» **Extracted material**
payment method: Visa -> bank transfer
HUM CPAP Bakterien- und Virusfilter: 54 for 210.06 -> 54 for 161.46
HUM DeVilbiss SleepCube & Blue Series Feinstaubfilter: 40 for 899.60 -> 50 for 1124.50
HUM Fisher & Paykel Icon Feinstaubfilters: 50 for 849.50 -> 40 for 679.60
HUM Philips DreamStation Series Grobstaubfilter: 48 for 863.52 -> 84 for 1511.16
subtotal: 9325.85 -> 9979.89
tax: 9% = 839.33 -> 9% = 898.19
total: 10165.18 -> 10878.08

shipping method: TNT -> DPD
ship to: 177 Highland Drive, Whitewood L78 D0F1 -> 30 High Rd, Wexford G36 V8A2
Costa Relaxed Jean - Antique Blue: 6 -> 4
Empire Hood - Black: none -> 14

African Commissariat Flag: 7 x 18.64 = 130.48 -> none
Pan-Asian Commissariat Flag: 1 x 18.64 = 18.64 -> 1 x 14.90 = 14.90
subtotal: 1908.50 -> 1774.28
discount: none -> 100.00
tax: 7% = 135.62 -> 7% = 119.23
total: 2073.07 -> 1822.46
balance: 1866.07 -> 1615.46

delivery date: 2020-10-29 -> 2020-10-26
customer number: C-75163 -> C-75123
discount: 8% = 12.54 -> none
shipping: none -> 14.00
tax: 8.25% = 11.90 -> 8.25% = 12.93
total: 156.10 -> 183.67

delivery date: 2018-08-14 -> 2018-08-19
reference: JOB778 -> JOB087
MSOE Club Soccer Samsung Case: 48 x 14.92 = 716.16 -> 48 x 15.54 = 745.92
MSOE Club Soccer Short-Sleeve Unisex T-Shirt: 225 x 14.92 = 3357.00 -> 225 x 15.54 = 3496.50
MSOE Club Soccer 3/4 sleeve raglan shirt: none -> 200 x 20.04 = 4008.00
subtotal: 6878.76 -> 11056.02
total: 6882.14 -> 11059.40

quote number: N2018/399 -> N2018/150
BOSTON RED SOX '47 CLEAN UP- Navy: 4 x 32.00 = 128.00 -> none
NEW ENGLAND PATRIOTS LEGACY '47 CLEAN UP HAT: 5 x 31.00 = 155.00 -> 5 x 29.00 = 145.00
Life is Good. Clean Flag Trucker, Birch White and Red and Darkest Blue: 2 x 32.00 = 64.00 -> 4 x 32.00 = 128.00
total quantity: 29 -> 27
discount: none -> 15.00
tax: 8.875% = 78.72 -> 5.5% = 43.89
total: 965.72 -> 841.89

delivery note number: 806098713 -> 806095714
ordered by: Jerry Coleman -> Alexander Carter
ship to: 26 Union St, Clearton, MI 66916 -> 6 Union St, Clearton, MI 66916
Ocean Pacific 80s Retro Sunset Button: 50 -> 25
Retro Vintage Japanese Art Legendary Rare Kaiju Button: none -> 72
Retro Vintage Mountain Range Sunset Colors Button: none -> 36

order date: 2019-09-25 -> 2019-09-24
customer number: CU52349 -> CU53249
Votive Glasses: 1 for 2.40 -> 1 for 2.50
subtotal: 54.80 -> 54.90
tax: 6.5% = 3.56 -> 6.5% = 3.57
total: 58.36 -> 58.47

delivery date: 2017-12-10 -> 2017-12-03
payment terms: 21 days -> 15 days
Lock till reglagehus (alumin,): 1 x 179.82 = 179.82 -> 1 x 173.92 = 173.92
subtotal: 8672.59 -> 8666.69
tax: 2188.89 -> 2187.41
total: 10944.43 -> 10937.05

» **Exercise requirements**
Your task is to quote the lines above, beginning with the first and ending with the one that holds "HUM Fisher &".

» **Exercise solution**
payment method: Visa -> bank transfer
HUM CPAP Bakterien- und Virusfilter: 54 for 210.06 -> 54 for 161.46
HUM DeVilbiss SleepCube & Blue Series Feinstaubfilter: 40 for 899.60 -> 50 for 1124.50
HUM Fisher & Paykel Icon Feinstaubfilters: 50 for 849.50 -> 40 for 679.60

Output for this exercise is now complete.